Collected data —
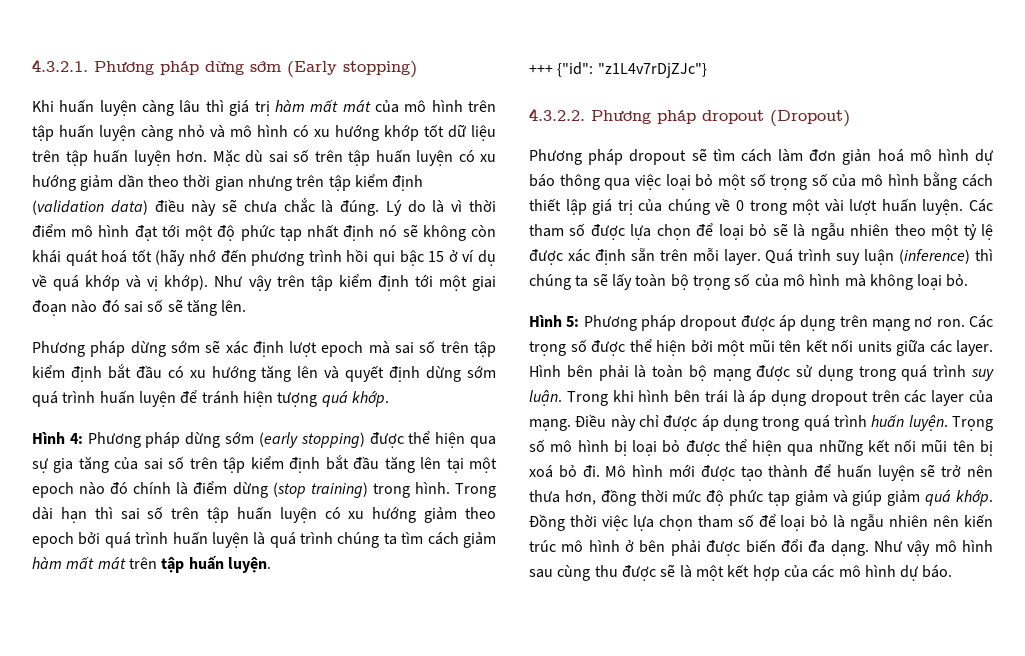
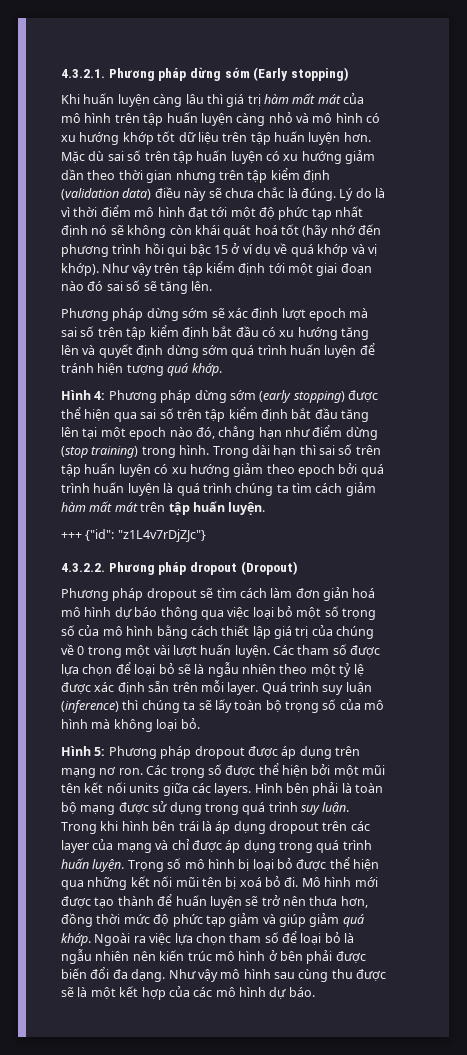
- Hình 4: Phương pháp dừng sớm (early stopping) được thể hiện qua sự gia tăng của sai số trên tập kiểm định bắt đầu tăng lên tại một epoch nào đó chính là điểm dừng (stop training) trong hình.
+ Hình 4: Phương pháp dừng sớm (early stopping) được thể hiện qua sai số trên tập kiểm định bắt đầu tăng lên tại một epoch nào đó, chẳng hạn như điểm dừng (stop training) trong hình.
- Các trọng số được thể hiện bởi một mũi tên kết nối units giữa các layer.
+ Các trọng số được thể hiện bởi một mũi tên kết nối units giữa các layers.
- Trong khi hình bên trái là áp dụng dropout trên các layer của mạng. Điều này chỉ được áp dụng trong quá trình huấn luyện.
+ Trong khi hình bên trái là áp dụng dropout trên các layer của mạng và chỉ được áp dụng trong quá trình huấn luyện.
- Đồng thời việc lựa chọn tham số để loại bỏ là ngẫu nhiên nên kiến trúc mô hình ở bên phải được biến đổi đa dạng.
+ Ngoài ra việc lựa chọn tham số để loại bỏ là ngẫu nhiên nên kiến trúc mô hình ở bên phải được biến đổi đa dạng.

Work item — For each line of the data that includes the word "trong", return a copy of it.

Result of the task —
- Hình 4: Phương pháp dừng sớm (early stopping) được thể hiện qua sự gia tăng của sai số trên tập kiểm định bắt đầu tăng lên tại một epoch nào đó chính là điểm dừng (stop training) trong hình.
+ Hình 4: Phương pháp dừng sớm (early stopping) được thể hiện qua sai số trên tập kiểm định bắt đầu tăng lên tại một epoch nào đó, chẳng hạn như điểm dừng (stop training) trong hình.
- Trong khi hình bên trái là áp dụng dropout trên các layer của mạng. Điều này chỉ được áp dụng trong quá trình huấn luyện.
+ Trong khi hình bên trái là áp dụng dropout trên các layer của mạng và chỉ được áp dụng trong quá trình huấn luyện.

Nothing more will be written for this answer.